**Exercise data**
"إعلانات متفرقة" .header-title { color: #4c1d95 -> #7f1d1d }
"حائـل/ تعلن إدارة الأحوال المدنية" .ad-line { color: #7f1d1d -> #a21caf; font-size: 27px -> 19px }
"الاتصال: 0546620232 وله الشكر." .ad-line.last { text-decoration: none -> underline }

* * *

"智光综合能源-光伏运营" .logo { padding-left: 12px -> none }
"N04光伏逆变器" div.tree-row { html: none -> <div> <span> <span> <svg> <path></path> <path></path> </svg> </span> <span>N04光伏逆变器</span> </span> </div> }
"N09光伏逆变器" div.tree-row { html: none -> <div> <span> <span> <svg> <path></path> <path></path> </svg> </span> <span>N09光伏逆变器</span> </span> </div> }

* * *

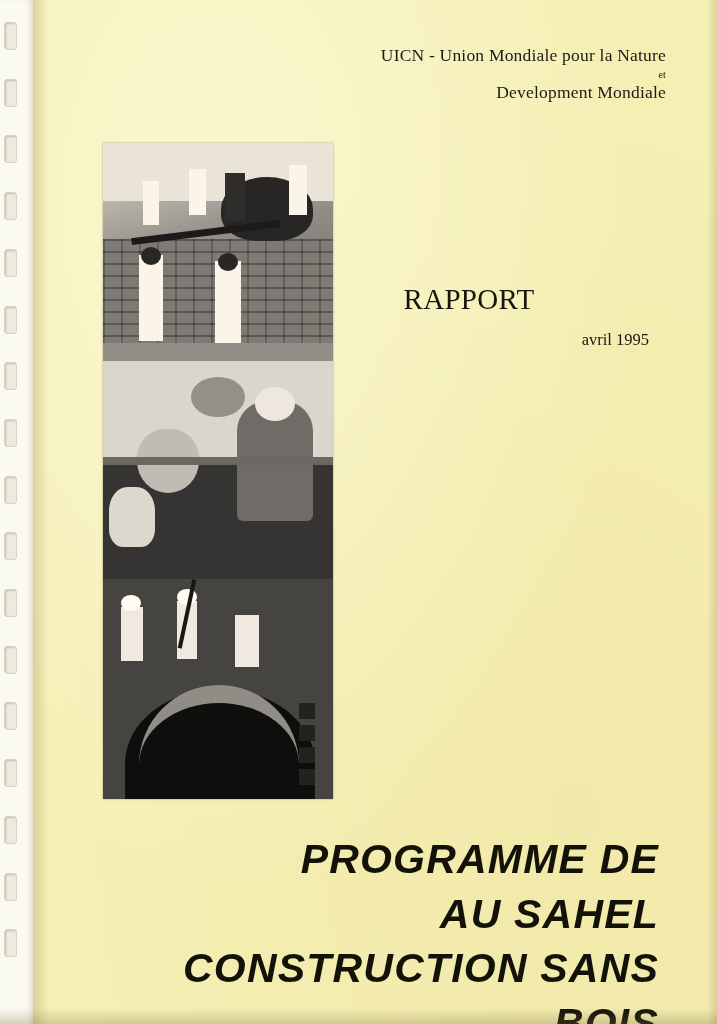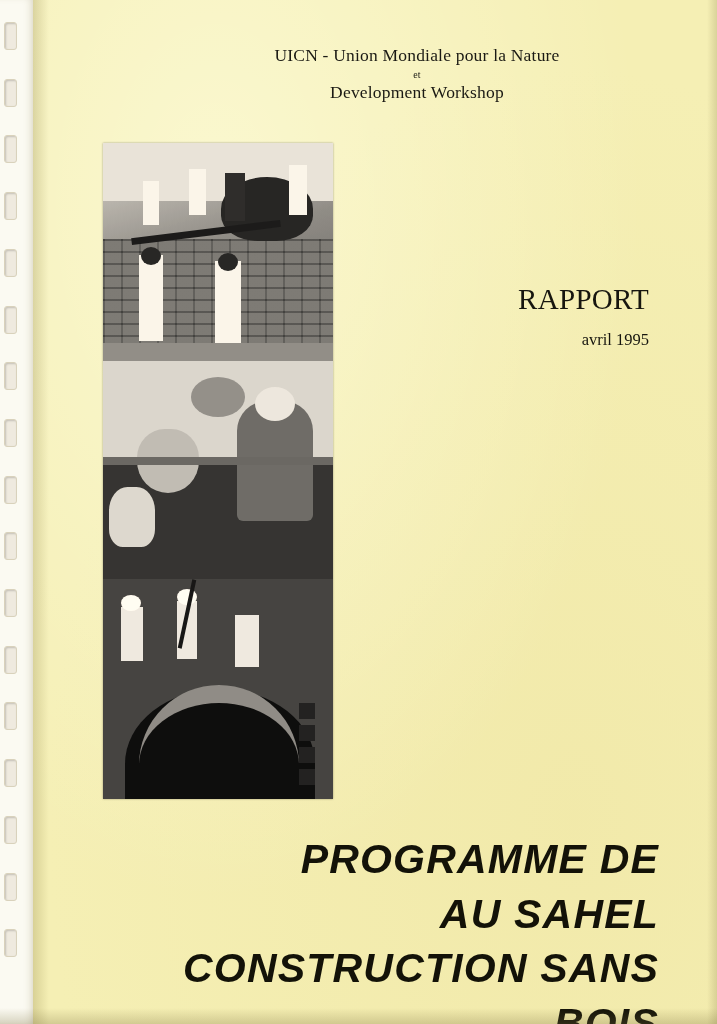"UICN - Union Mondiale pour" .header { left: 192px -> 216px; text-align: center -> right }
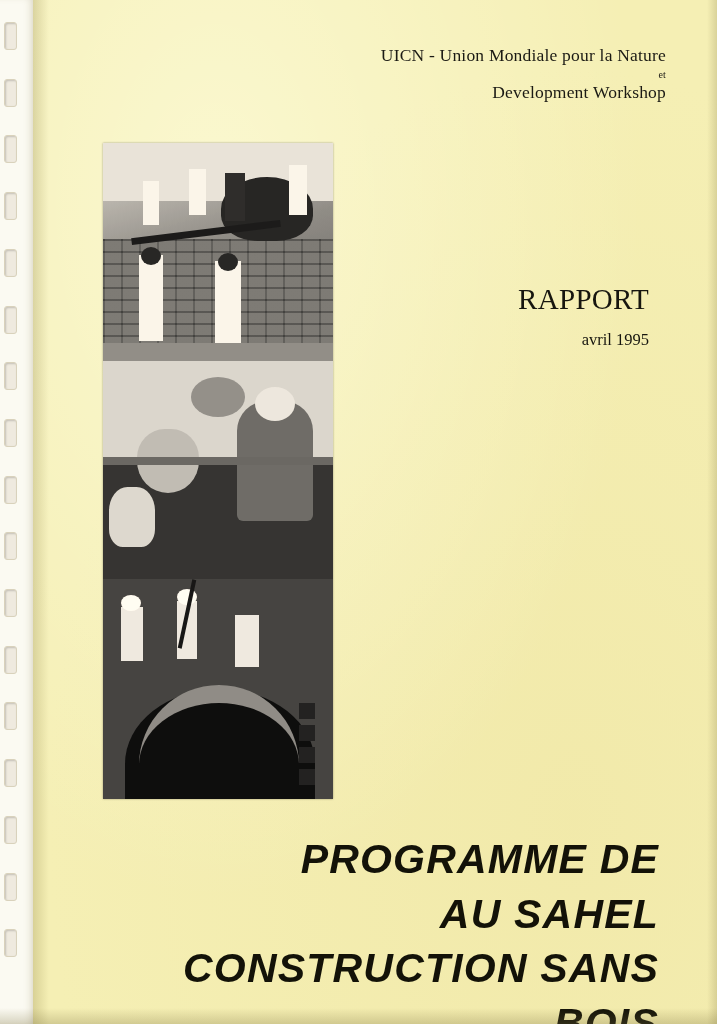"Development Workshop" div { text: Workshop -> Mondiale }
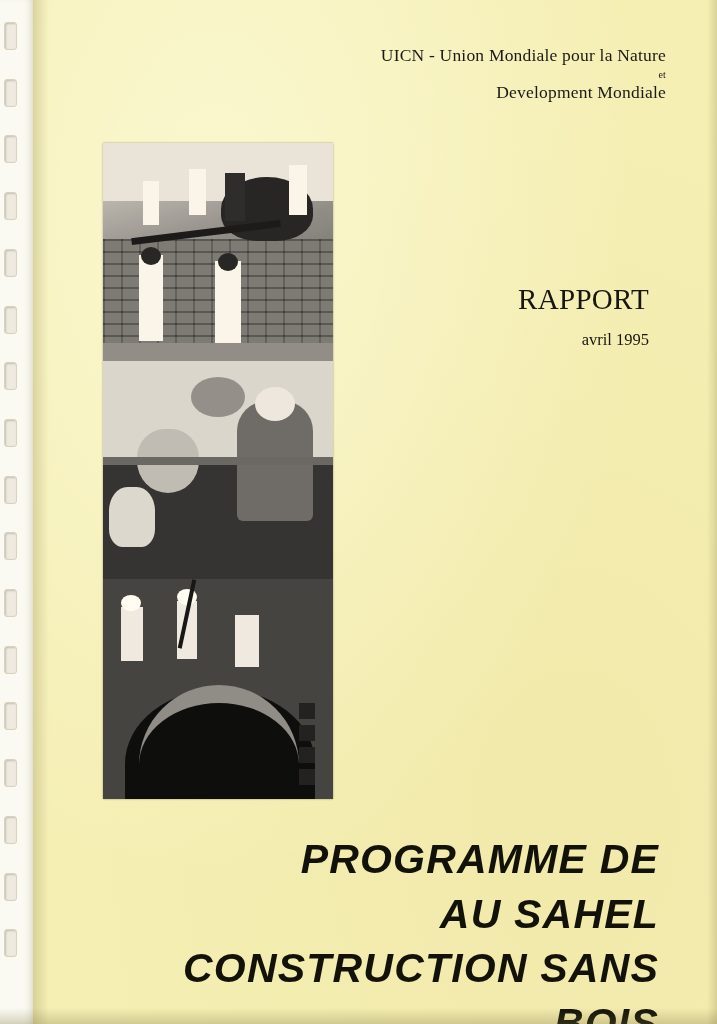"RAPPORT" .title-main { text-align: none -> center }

**Work item**
In the listing above, find the line with "color: #4c1d95 ->" and the line with "text-decoration: none ->"; output exactly those lines and all lines between them.

**Answer to the problem**
"إعلانات متفرقة" .header-title { color: #4c1d95 -> #7f1d1d }
"حائـل/ تعلن إدارة الأحوال المدنية" .ad-line { color: #7f1d1d -> #a21caf; font-size: 27px -> 19px }
"الاتصال: 0546620232 وله الشكر." .ad-line.last { text-decoration: none -> underline }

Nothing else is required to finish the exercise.